What is Chlamydia - Treatment
Despite its lack of symptoms, chlamydia is easy to cure. Doctors generally treat chlamydia with one of two antibiotics:
• Azithromycin, which is taken in a single dose
• Doxycycline, which is taken two times a day for one week
What is Chlamydia - Complications
Chlamydia that is left untreated can cause some serious physical complications, especially for women. Without treatment, chlamydia can spread to the fallopian tubes or uterus and cause pelvic inflammatory disease, or PID. It is estimated that close to 40 percent of women who have untreated chlamydia will also get PID, which can be severe enough to cause chronic pain, ectopic pregnancy, and even infertility.

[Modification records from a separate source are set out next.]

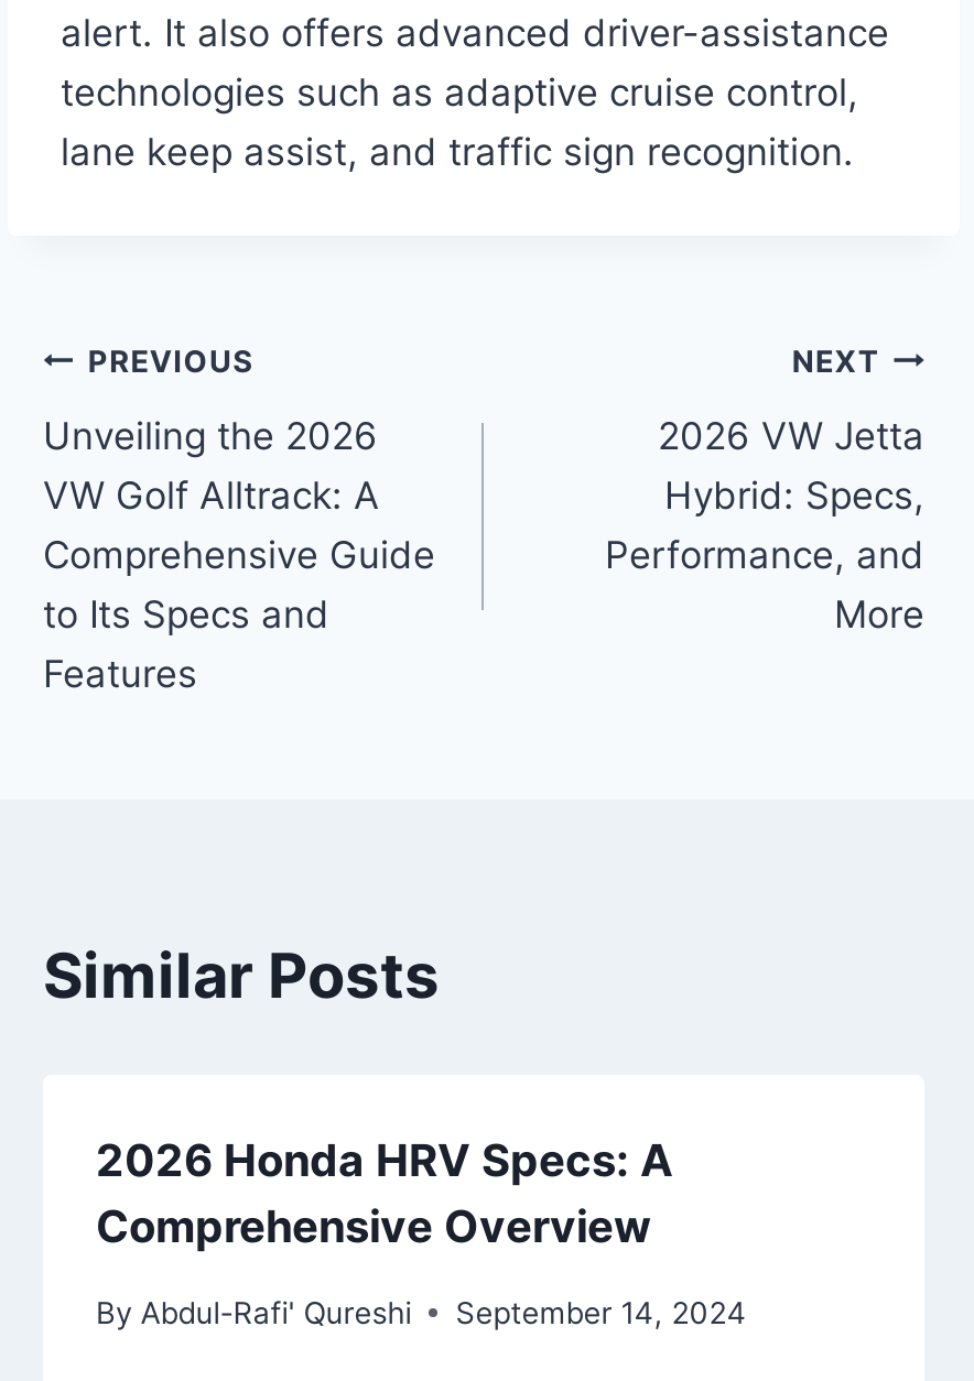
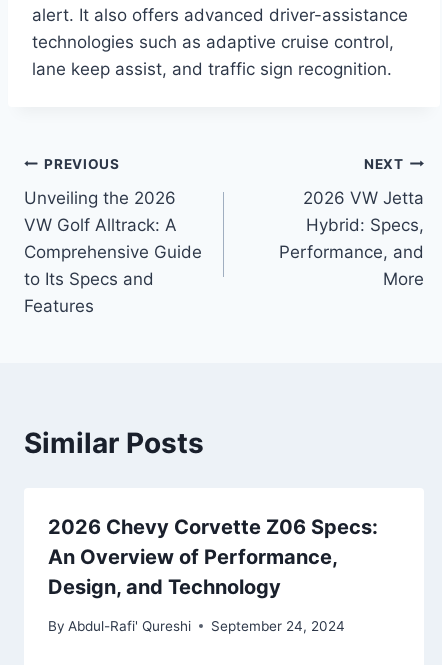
[96,1135,673,1253] 2026 Honda HRV Specs: A | Comprehensive Overview -> [48,515,378,599] 2026 Chevy Corvette Z06 Specs: | An Overview of Performance, | Design, and Technology
[96,1294,746,1330] By Abdul-Rafi' Qureshi September 14, 2024 -> [48,618,345,634] By Abdul-Rafi' Qureshi September 24, 2024

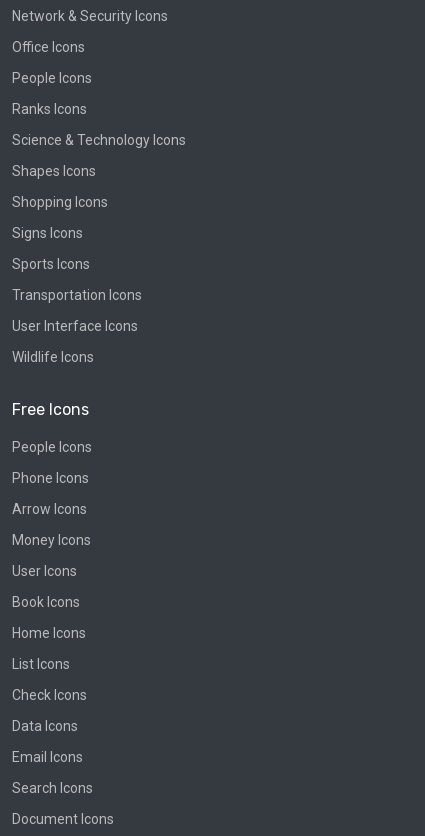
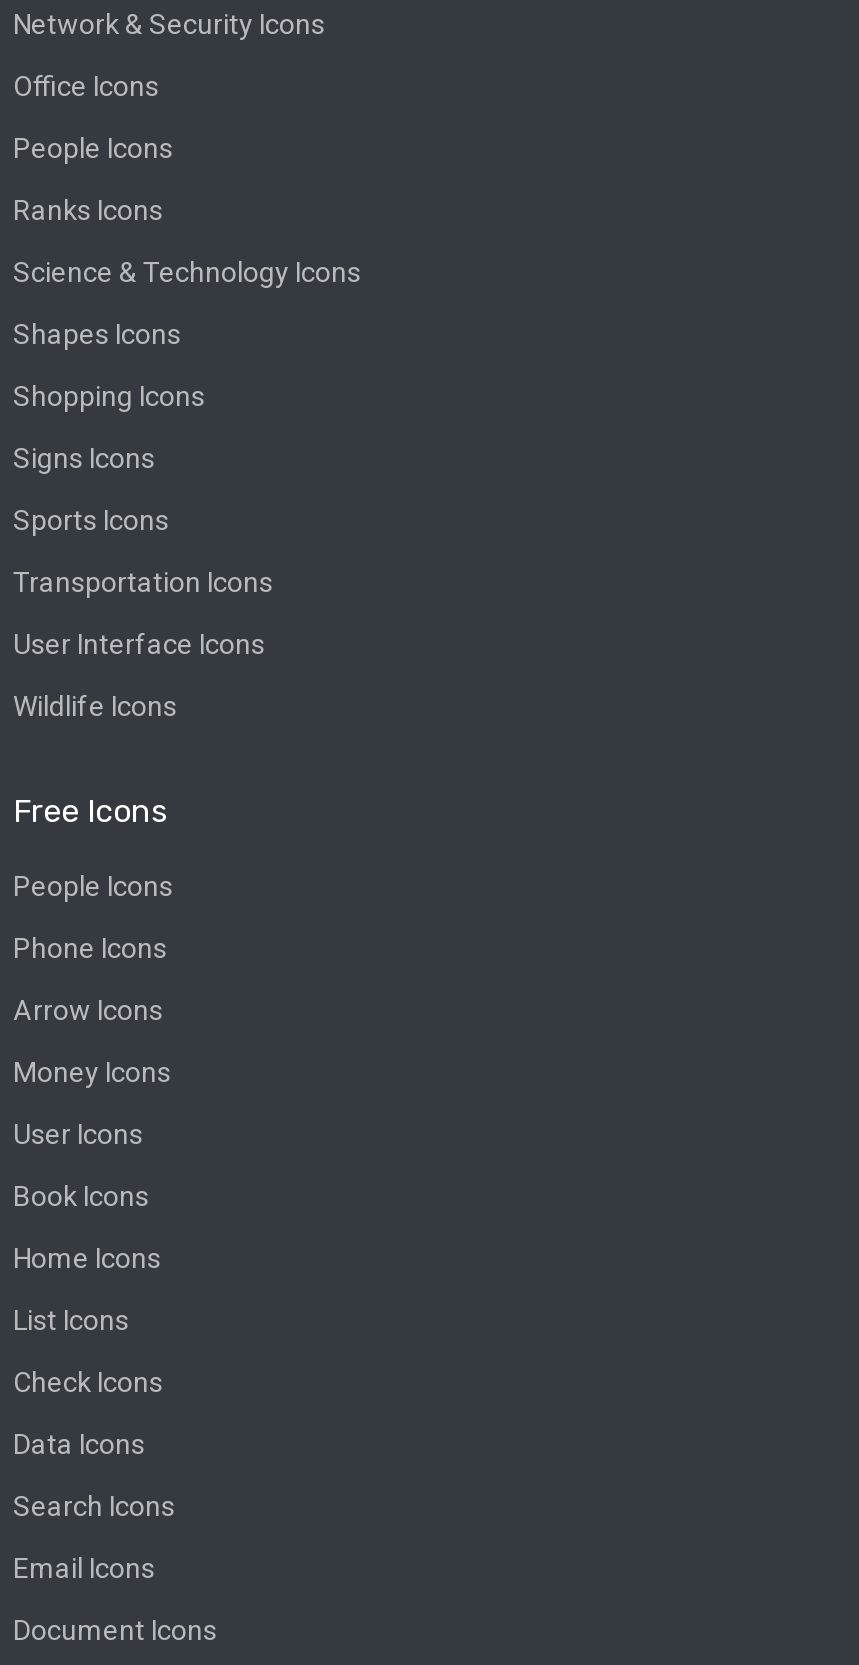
moved [12,749,83,765] -> [13,1553,155,1585]: Email Icons
moved [12,780,93,796] -> [13,1491,175,1523]: Search Icons

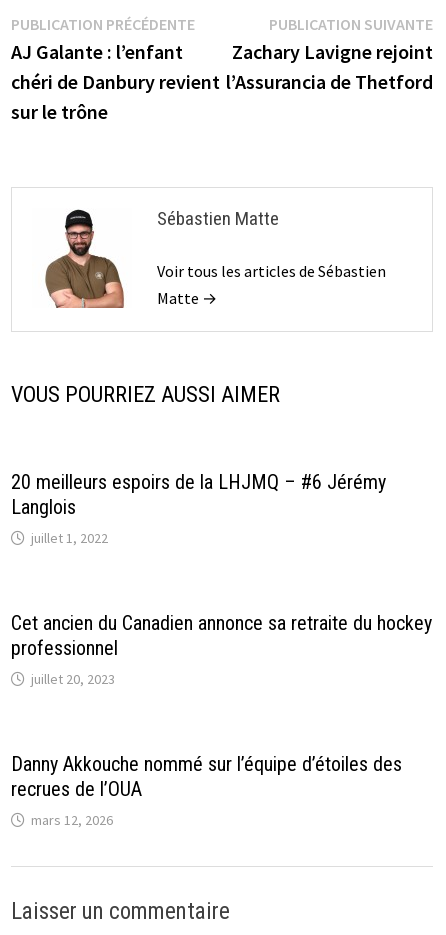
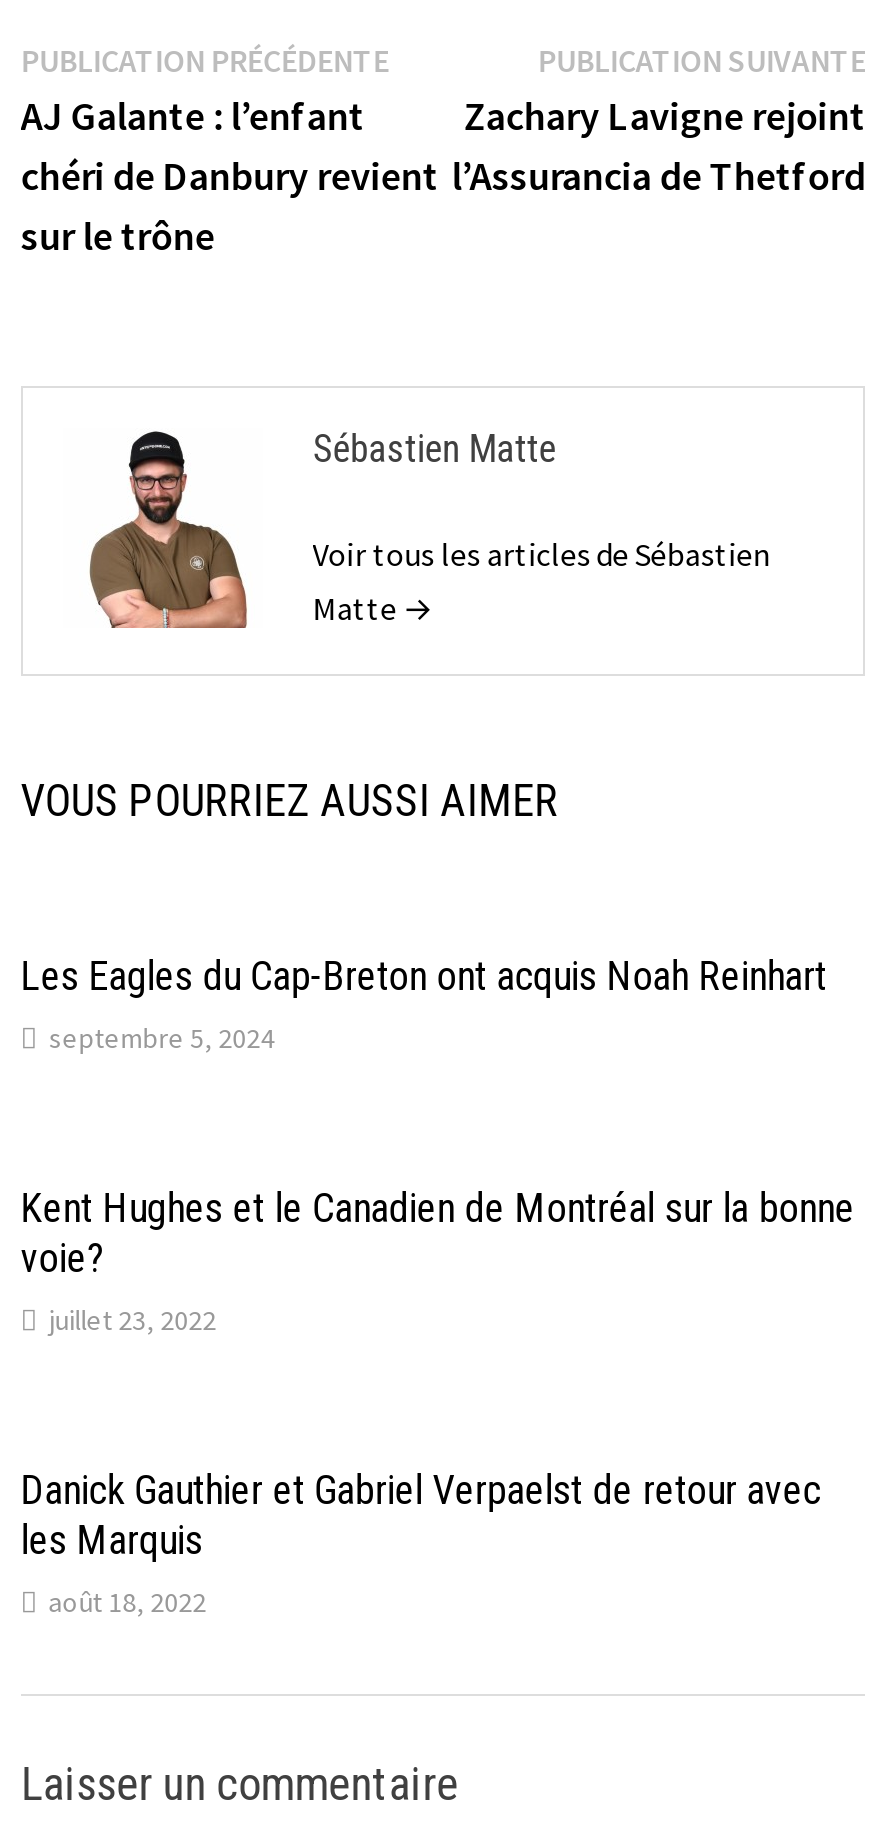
[11,470,386,547] 20 meilleurs espoirs de la LHJMQ – #6 Jérémy | Langlois | juillet 1, 2022 -> [21,953,827,1057] Les Eagles du Cap-Breton ont acquis Noah Reinhart | septembre 5, 2024
[11,611,432,688] Cet ancien du Canadien annonce sa retraite du hockey | professionnel | juillet 20, 2023 -> [21,1185,855,1339] Kent Hughes et le Canadien de Montréal sur la bonne | voie? | juillet 23, 2022
[11,752,402,829] Danny Akkouche nommé sur l’équipe d’étoiles des | recrues de l’OUA | mars 12, 2026 -> [21,1467,821,1621] Danick Gauthier et Gabriel Verpaelst de retour avec | les Marquis | août 18, 2022

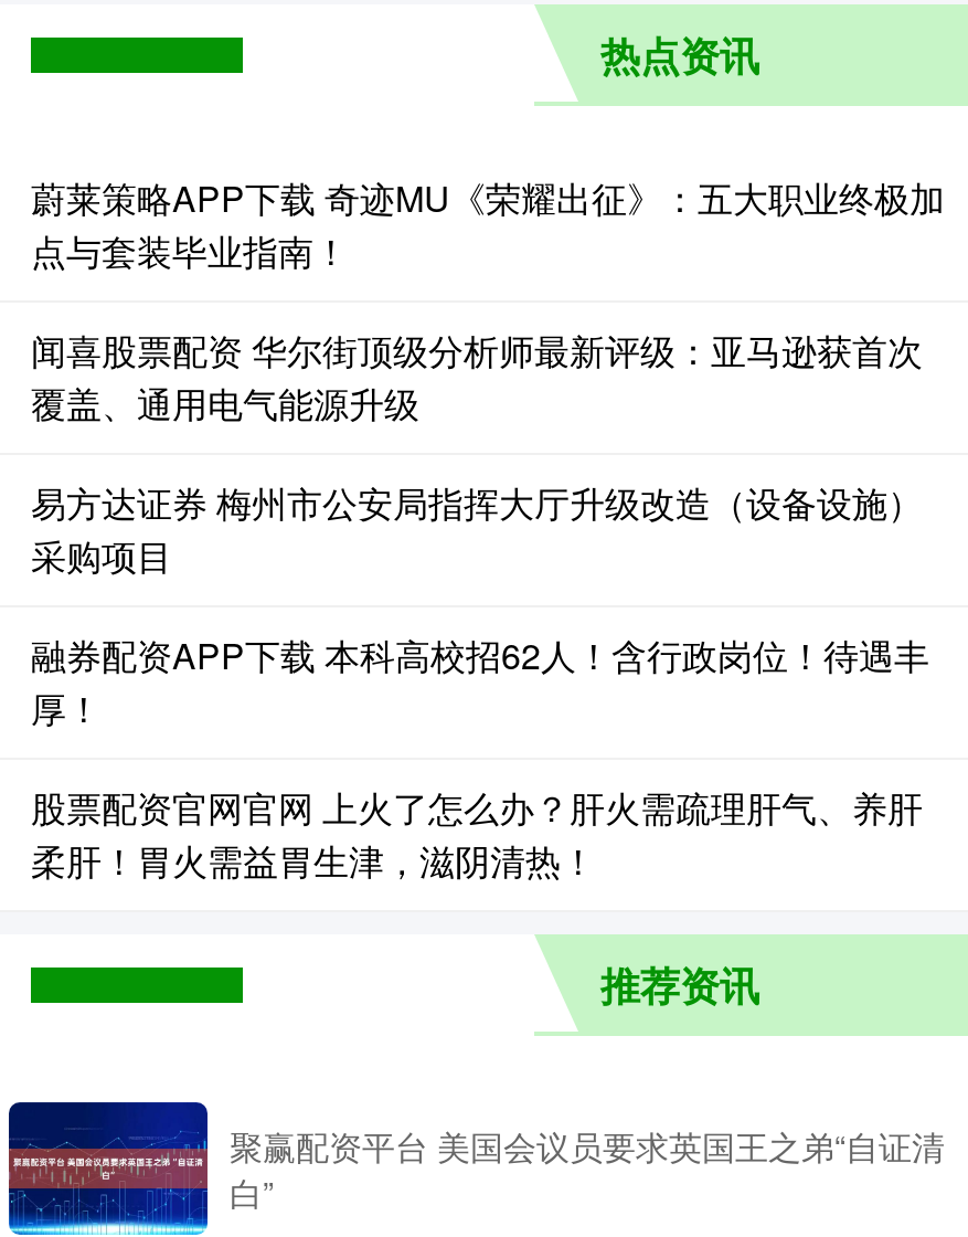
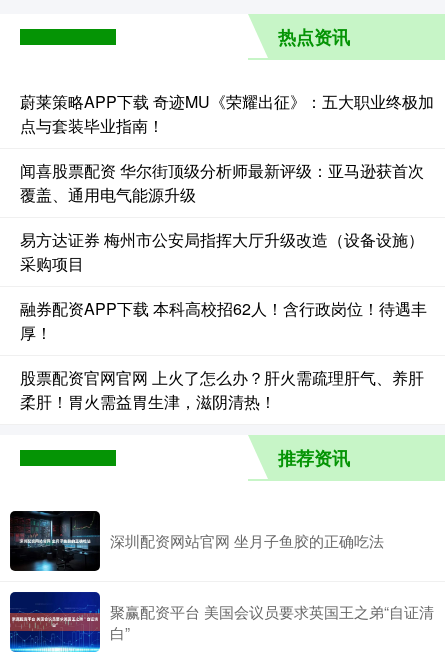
none -> [9,510,384,572] [image] | 深圳配资网站官网 坐月子鱼胶的正确吃法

Women with chlamydia can also increase their chances of contracting HIV. Statistics show that the risk of becoming infected with HIV is five times higher in women with chlamydia.
What is Chlamydia - Prevention
Preventing Chlamydia is not difficult. Obviously, abstaining from sexual intercourse is the most effective way of eliminated chances of contracting chlamydia. Participating only in monogamous relationships is another way to lower chances of getting chlamydia, as is the consistent and correct use of condoms.